About the only progress we did make was outside the lab. I was searching through Agricorp's closets, seeing if I couldn't manage to pull out a few skeletons and while there wasn't much to find, I did eventually get something worth following up on. They owned a substantial piece of land in Middle-of-Nowhereville, upstate New York, allegedly used as an out-of-town retreat for meetings and team-building exercises. I didn't need to do a flyover to see that that was a lie. Google Maps had done it for me. Even from a satellite image, it's not hard to tell the difference between a high-tech science lab and a log cabin.
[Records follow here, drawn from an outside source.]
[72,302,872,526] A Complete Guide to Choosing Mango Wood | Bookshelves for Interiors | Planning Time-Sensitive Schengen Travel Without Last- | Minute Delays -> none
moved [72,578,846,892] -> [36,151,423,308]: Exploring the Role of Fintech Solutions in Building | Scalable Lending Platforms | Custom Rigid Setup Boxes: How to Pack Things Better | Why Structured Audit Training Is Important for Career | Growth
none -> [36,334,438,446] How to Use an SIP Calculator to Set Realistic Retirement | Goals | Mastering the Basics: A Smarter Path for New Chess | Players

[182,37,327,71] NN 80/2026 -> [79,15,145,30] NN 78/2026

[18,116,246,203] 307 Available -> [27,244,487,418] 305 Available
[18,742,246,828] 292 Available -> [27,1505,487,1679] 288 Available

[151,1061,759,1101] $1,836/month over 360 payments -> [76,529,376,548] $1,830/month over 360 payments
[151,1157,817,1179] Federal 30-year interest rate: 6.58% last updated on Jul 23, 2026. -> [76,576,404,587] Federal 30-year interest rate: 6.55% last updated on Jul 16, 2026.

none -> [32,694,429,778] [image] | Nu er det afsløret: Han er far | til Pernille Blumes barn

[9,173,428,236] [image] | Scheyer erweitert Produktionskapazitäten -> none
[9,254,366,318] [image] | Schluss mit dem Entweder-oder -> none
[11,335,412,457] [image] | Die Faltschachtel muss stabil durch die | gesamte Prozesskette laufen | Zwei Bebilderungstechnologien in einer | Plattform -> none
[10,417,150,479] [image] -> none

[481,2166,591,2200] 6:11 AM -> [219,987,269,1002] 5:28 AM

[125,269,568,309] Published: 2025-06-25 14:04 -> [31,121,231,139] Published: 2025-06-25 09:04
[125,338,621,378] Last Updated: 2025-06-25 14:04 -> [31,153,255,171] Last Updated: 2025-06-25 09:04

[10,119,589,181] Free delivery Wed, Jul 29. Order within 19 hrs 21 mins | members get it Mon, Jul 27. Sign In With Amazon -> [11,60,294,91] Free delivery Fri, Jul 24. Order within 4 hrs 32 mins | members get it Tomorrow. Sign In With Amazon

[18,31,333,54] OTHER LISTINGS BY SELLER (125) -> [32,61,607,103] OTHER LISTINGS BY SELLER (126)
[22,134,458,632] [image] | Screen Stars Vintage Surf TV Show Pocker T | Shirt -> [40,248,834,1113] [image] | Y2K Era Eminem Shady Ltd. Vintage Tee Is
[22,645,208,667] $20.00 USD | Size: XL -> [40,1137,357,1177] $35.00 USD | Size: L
It fell to Debbie and Kim to go check the place out. I would have gone myself, but Theresa had some stuff she needed me to take a look at in the lab, so I had that to look forward to instead, while my wife got to have all the fun. Of course, this was just a basic fact-finding mission. Checking the place out, making contact with sympathetic locals, that sort of thing. I'd make sure I was back at the center of things when the _real_ fun started.

When I got to the lab, Theresa was there before me. Big surprise there. After we'd said hello and I'd half-heartedly apologized for being late, I asked her what it was she wanted me to take a look at.

"Here, take a look at this," she said, handing me a printout of an NMR spectrum.

I thought aloud as I looked at it. "Lots of carbons and hydrogens, a few others, definitely some sort of long chained organic compound. How the hell should I know just from looking at it? Where did you get it?"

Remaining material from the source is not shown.